6. En l’espèce, l’OFII n’a pas produit les pièces relatives à la situation de Mme B. Ainsi, et notamment l’entretien de vulnérabilité. Il s’ensuit, sans qu’il soit besoin de statuer sur les autres moyens que la requérante est fondée à soutenir que la décision contestée est intervenue à l’issue d’une procédure irrégulière et doit être annulée.
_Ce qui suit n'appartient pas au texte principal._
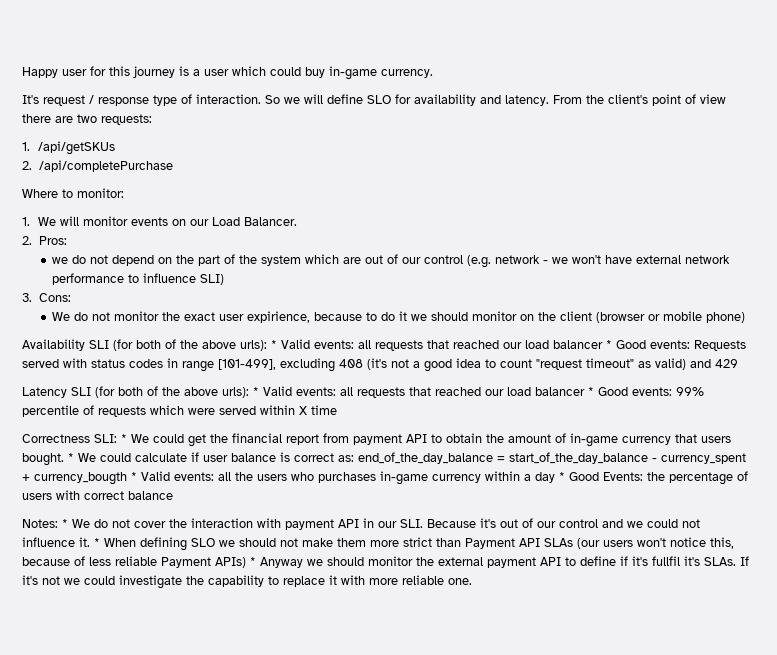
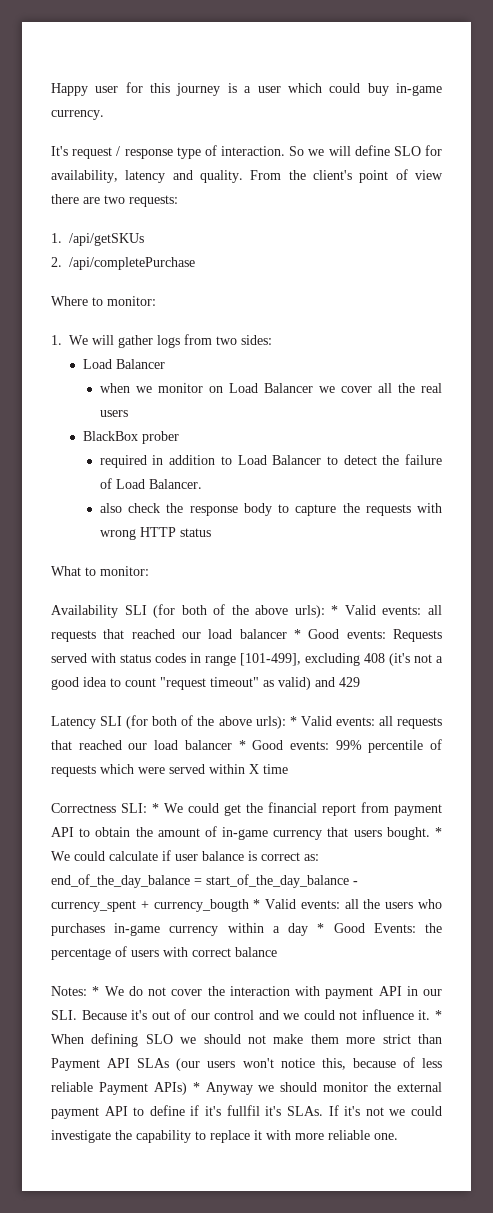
[414,94,549,106] availability and latency. -> [51,170,243,183] availability, latency and quality.
[83,216,298,226] [22,236,67,245] [52,254,731,268] [52,273,225,285] [22,293,71,302] [52,311,746,323] monitor events on our Load Balancer. // 2. Pros: // we do not depend on the part of the system which are out of our control (e.g. network - we won't have external network performance to influence SLI) // 3. Cons: // We do not monitor the exact user expirience, because to do it we should monitor on the client (browser or mobile phone) -> [118,334,272,348] [83,359,166,369] [99,383,442,393] [99,410,128,417] [83,431,180,444] [99,454,443,468] [99,478,202,489] [99,503,442,516] [99,527,211,540] [51,566,149,576] gather logs from two sides: // Load Balancer // when we monitor on Load Balancer we cover all the real users // BlackBox prober // required in addition to Load Balancer to detect the failure of Load Balancer. // also check the response body to capture the requests with wrong HTTP status // What to monitor:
7. Il y a lieu d’admettre provisoirement Mme B à l’aide juridictionnelle. Par suite, son avocat peut se prévaloir des dispositions de l’article 37 de la loi du 10 juillet 1991. Il y a lieu, dans les circonstances de l’espèce, sous réserve que Me Opyrchal, avocate de Mme B, renonce à percevoir la somme correspondant à la part contributive de l’Etat et sous réserve de l’admission définitive de sa cliente à l’aide juridictionnelle, de mettre à la charge de l’Office français de l’immigration et de l’intégration la somme de 1 200 euros à verser à Me Opyrchal. Dans le cas où l’aide juridictionnelle ne serait pas accordée à Mme B par le bureau d’aide juridictionnelle, la somme de 1 200 euros sera versée à Mme B.
D E C I D E :
Article 1er : Mme B est admise, à titre provisoire, au bénéfice de l’aide juridictionnelle.
Article 2 : La décision de l’Office français de l’immigration et de l’intégration du 25 avril 2025 est annulée.
Article 3 : Sous réserve de l’admission définitive de Mme B à l’aide juridictionnelle, et sous réserve que Me Opyrchal, avocate de Mme B, renonce à percevoir la somme correspondant à la part contributive de l’Etat, l’Office français de l’immigration et de l’intégration versera à Me Opyrchal une somme de 1 200 euros en application des dispositions du deuxième alinéa de l’article 37 de la loi du 10 juillet 1991. Dans le cas où l’aide juridictionnelle ne serait pas accordée à Mme B par le bureau d’aide juridictionnelle, la somme de 1 200 euros sera versée directement par l’OFII à Mme B.
Article 4 : Le présent jugement sera notifié à Mme A C B, à Me Aurore Opyrchal et à l’Office français de l’immigration et de l’intégration.
Copie en sera adressée pour information au directeur territorial de l’Office français de l’immigration et de l’intégration de Reims.
Rendu public par mise à disposition au greffe du tribunal le 26 mai 2025.
La présidente-rapporteure
Signé
S. MÉGRET
La greffière,
Signé
S. VICENTE
La République mande et ordonne au ministre de l’intérieur en ce qui le concerne ou à tous commissaires de justice à ce requis en ce qui concerne les voies de droit commun, contre les parties privées, de pourvoir à l’exécution de la présente décision.